Le rapport a également révélé que la température de l’océan mondial était la plus élevée jamais enregistrée en 2019 à des profondeurs allant jusqu’à 2000 mètres (1,2 miles). Bien que les données de 2020 n’aient pas encore été entièrement traitées, une analyse préliminaire a suggéré que 2020 était sur la bonne voie pour établir un nouveau record, indique le rapport.

Le rapport, selon Dilley, envoie un signal fort que le monde est loin d’atteindre les objectifs de l’Accord de Paris, qui oblige les pays à travailler pour maintenir la hausse de la température moyenne mondiale en dessous de 3,6 degrés F (2 degrés C), mais de préférence. en dessous de 1,5 degrés C (2,7 degrés F), par rapport aux niveaux préindustriels.

«Le rapport montre que nous sommes déjà à 1,2 ° C par rapport aux niveaux préindustriels et que les concentrations de CO2 continuent d’augmenter», a déclaré Dilley. « L’OMM appelle les pays à relever leurs ambitions pour que nous changions de trajectoire, que les émissions commencent à baisser et que les concentrations commencent à se stabiliser et que nous nous éloignions de cet abîme. »

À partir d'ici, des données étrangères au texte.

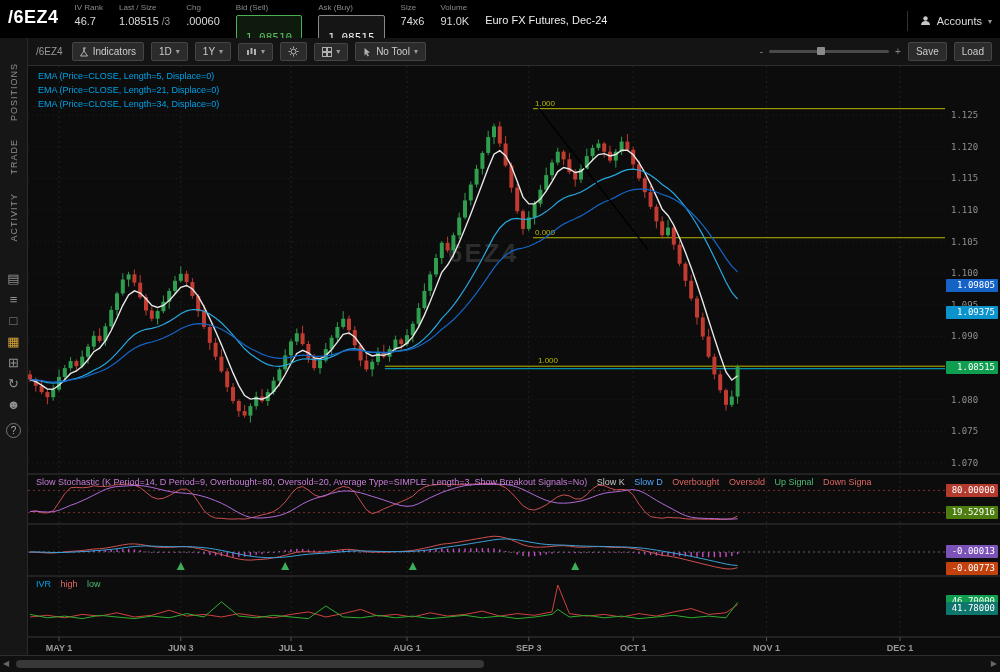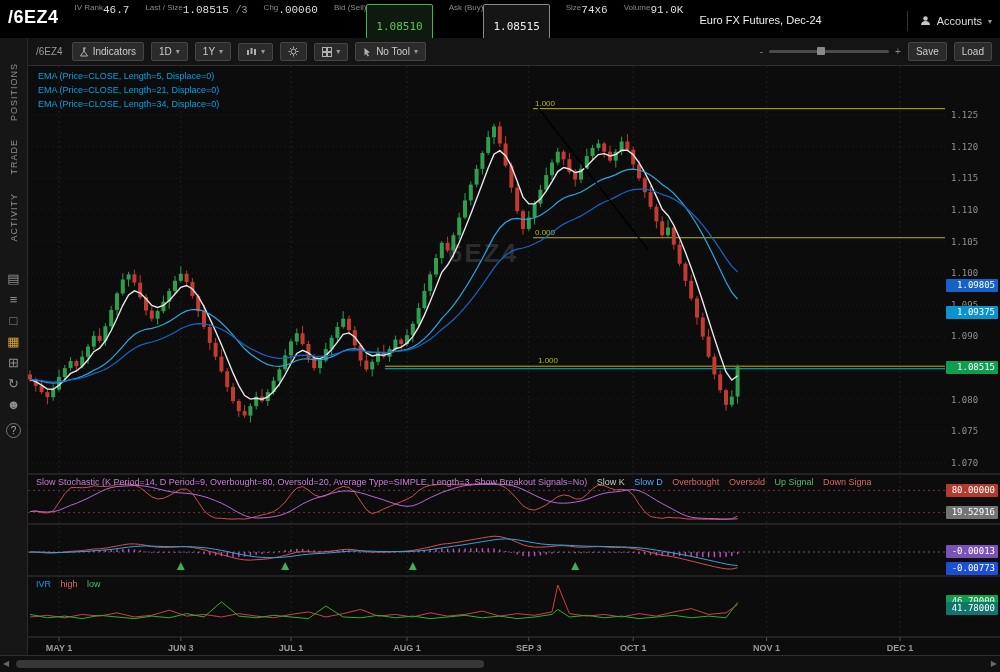"IV Rank" .stat { flex-direction: row -> column }
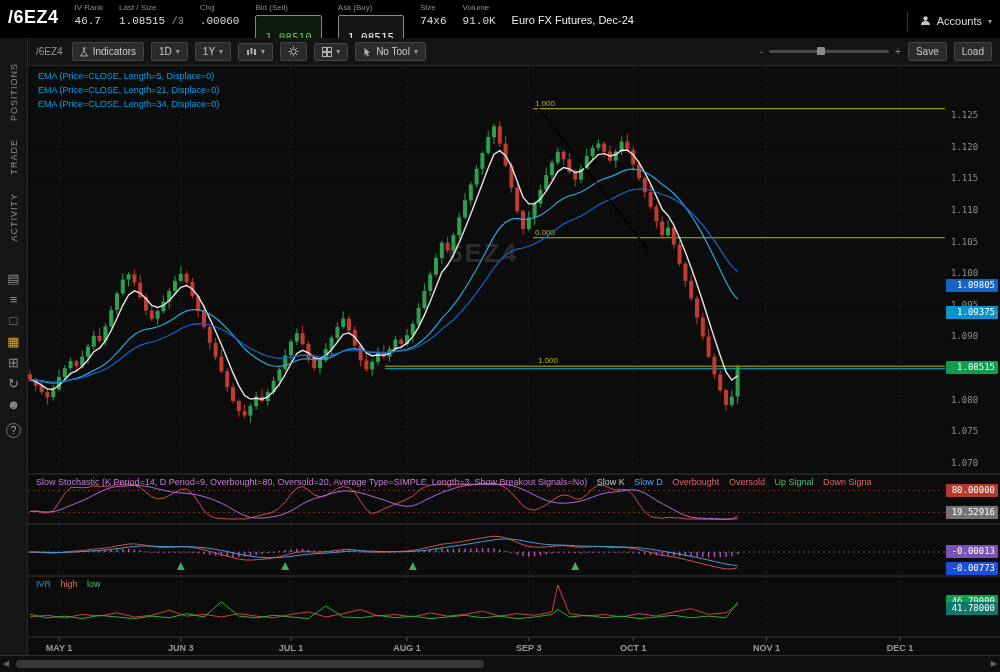"46.7" .stat .val { font-family: Liberation Mono, monospace -> Liberation Sans, sans-serif }
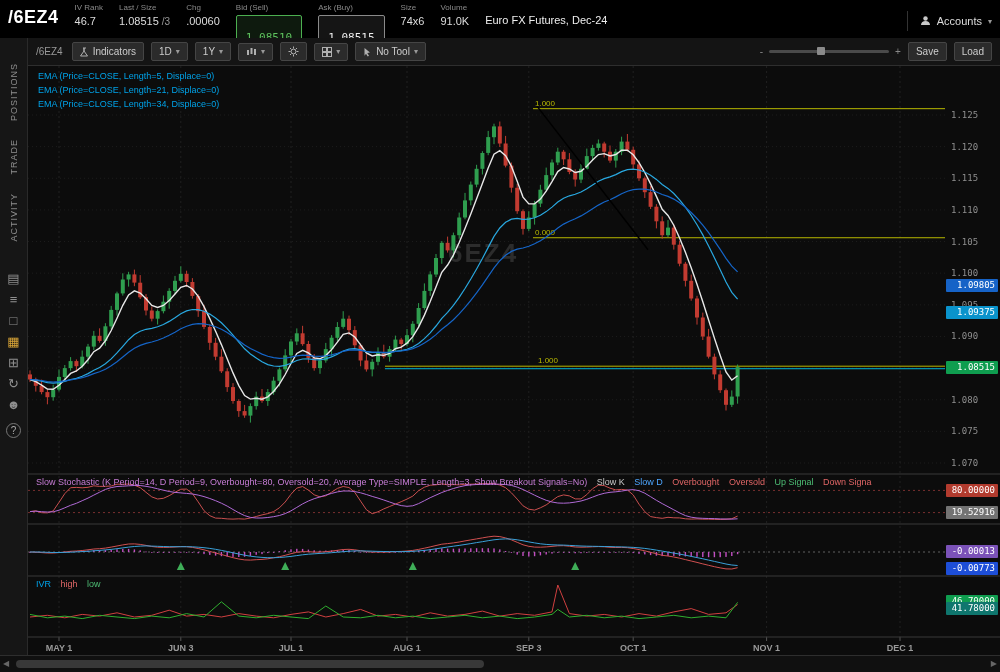"19.52916" div.bubble { background: #737373 -> #4d7c0f }
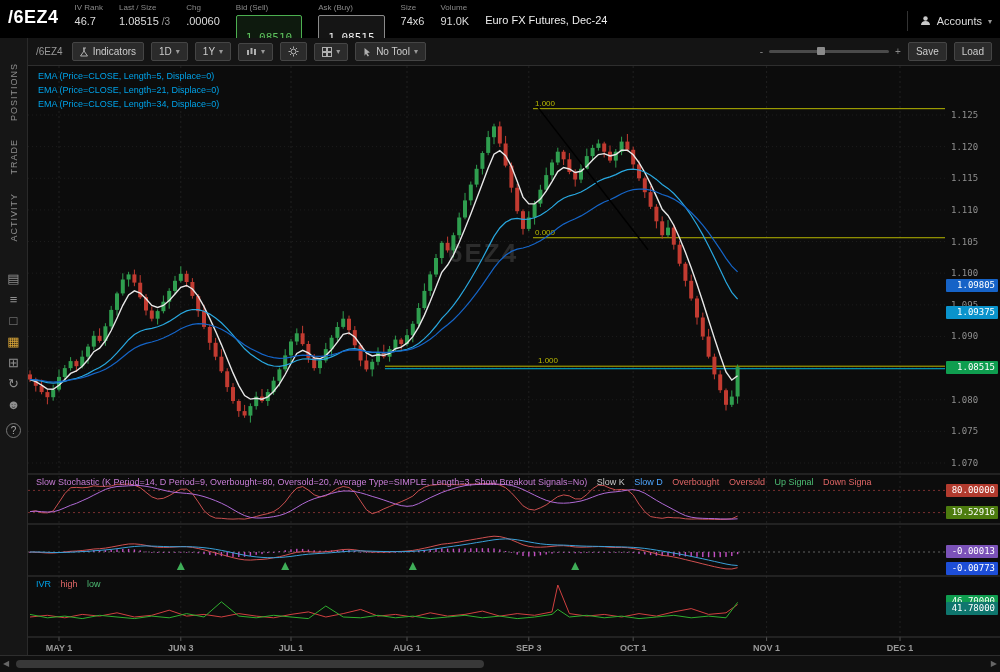"-0.00773" div.bubble { background: #1d4ed8 -> #c2410c }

Le rapport indique également que les six années les plus chaudes jamais enregistrées ont toutes eu lieu depuis 2011, faisant de la décennie 2011-2020 de loin la plus chaude depuis le début des mesures.

« Ces résultats soulignent la nécessité de renforcer nos efforts pour réduire les émissions et atteindre les objectifs de l’Accord de Paris de 2015 », a déclaré Buontempo. « Ce rapport souligne à quel point un effort soutenu est nécessaire pour réduire la concentration de gaz à effet de serre dans l’atmosphère et par conséquent minimiser les changements du climat mondial. »

Une augmentation de la température au-dessus des niveaux recommandés par l’Accord de Paris entraînerait des changements dangereux de l’équilibre de la Terre, une augmentation de la fréquence et de la gravité des événements météorologiques dévastateurs, une élévation dangereuse du niveau de la mer, une perturbation généralisée de l’agriculture et une érosion de la biodiversité, selon le gouvernement intergouvernemental. Panel sur le changement climatique.